As my composting skills have improved, I’ve become more interested in the temperature inside my compost pile. There’s potential for using this heat too. 

A properly working compost heap heats up inside. If you want to know just how hot it gets, you can buy a compost probe. Push it into the pile for a temperature reading. You may be surprised to see temperatures of 140 degrees fahrenheit or more.

You don’t need to worry about the temperature in your pile, but it’s something you may find you get into as your composting skills grow. 

What about worms?

In my experiments in our previous home with a small back yard,  I used to buy tiger worms from Amazon and add them to my compost tubs.  

The soil on our homestead is rich in worms, and they soon find their way into the compost pile.  

You don’t need to buy worms, but they are not expensive so you might want to see if they help break down your compost faster. 

Putting your compost pile to work

Once your compost is ready you’ll be able to put it to work as a mulch or fertilizer around your trees, shrubs, and perennials.

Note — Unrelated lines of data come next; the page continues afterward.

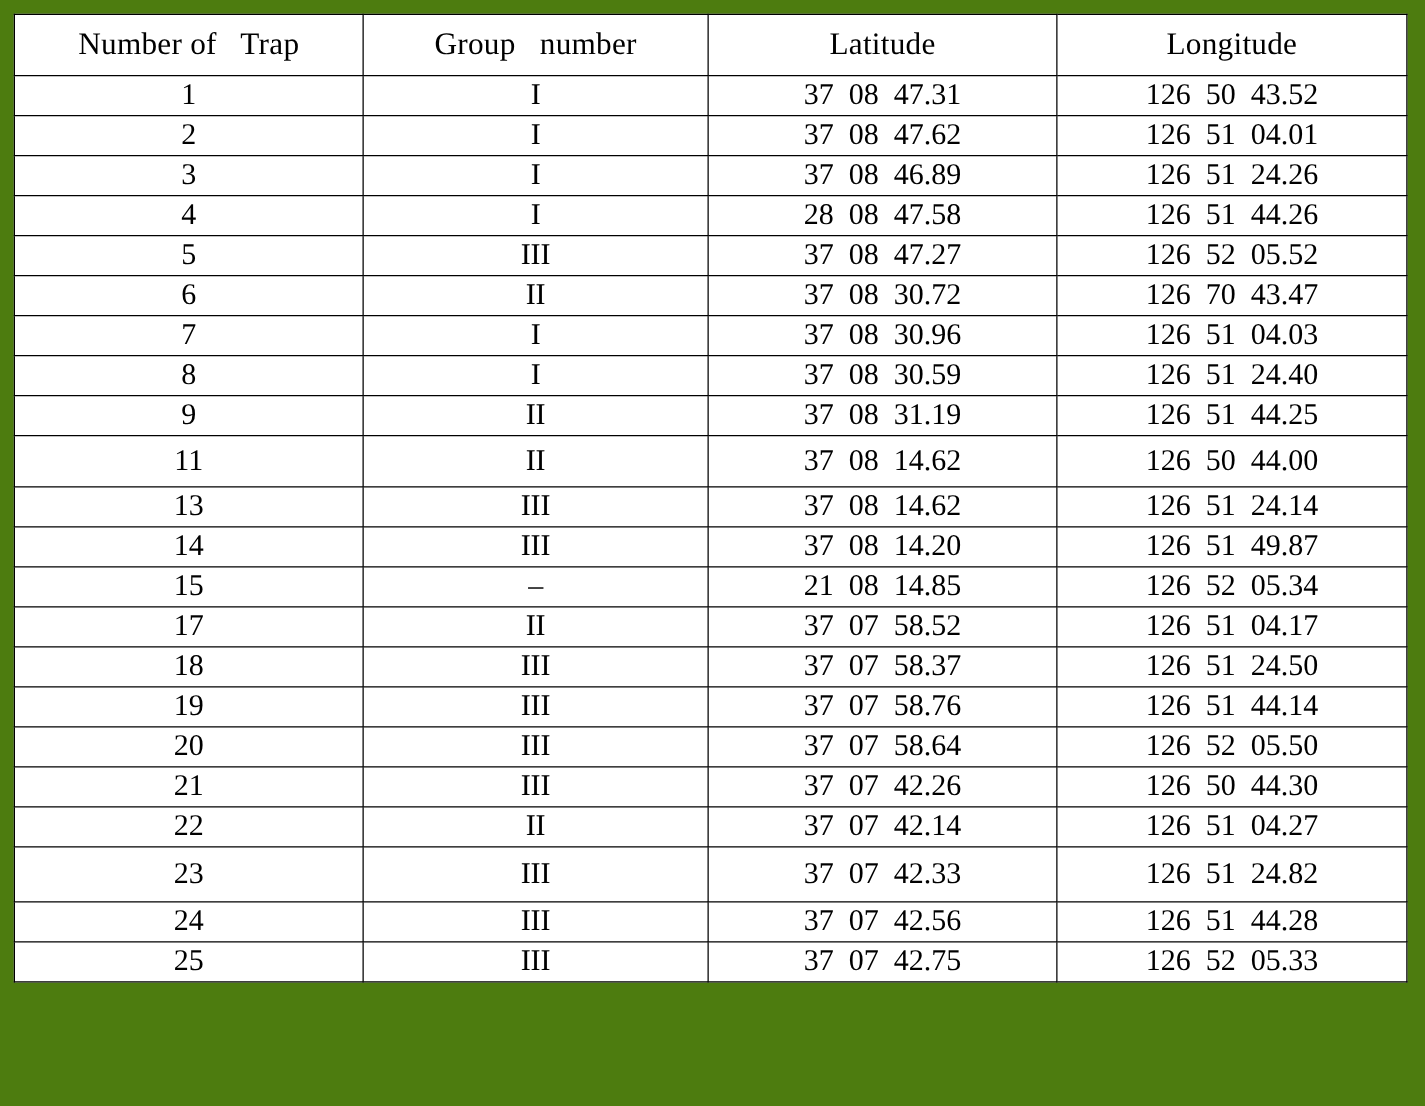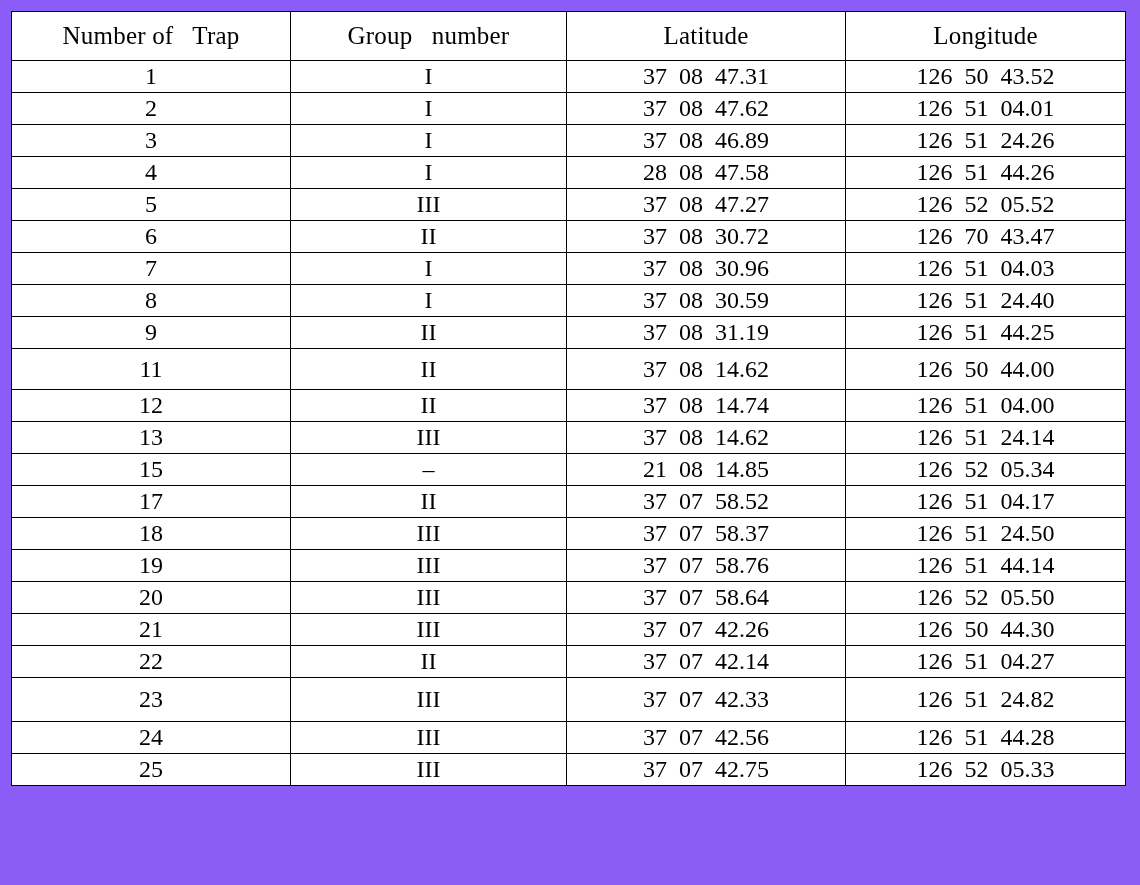--- a/index.html
+++ b/index.html
@@ -11,21 +11,21 @@
     width: 1140px;
     height: 885px;
     font-family: "Liberation Serif", "DejaVu Serif", serif;
     color: #000000;
     overflow: hidden;
   }
   #page {
     position: relative;
     width: 1140px;
     height: 885px;
-    background: #8b5cf6;
+    background: #4d7c0f;
   }
   #trap-table {
     position: absolute;
     left: 11px;
     top: 11px;
     width: 1114px;
     border-collapse: collapse;
     table-layout: fixed;
     background: #ffffff;
   }
@@ -132,30 +132,30 @@
           <td>37  08  31.19</td>
           <td>126  51  44.25</td>
         </tr>
         <tr class="tall">
           <td>11</td>
           <td class="dash-cell">II</td>
           <td>37  08  14.62</td>
           <td>126  50  44.00</td>
         </tr>
         <tr>
-          <td>12</td>
-          <td class="dash-cell">II</td>
-          <td>37  08  14.74</td>
-          <td>126  51  04.00</td>
-        </tr>
-        <tr>
           <td>13</td>
           <td class="dash-cell">III</td>
           <td>37  08  14.62</td>
           <td>126  51  24.14</td>
+        </tr>
+        <tr>
+          <td>14</td>
+          <td class="dash-cell">III</td>
+          <td>37  08  14.20</td>
+          <td>126  51  49.87</td>
         </tr>
         <tr>
           <td>15</td>
           <td class="dash-cell">–</td>
           <td>21  08  14.85</td>
           <td>126  52  05.34</td>
         </tr>
         <tr>
           <td>17</td>
           <td class="dash-cell">II</td>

You’ll also be able to make your own potting soil and watch your vegetable patch and flower garden thrive!

Start your compost pile today!

Here is a summary to get you started with composting in your yard. 

  • You don’t need a container
  • Keep your ingredients balanced
  • Turn regularly for fast results

You don’t need tubs, barrels or other containers to get started. You don’t even need  purpose made bays like the ones I have. All you need is enough space to build a pile. Containers help keep things together, but they make it harder to turn your compost.

If you want fast results, or you don’t have space for more than one pile,  you’ll need a long handled fork to turn your compost. Remember to mix green and browns in even proportions. And to turn your compost regularly for faster results.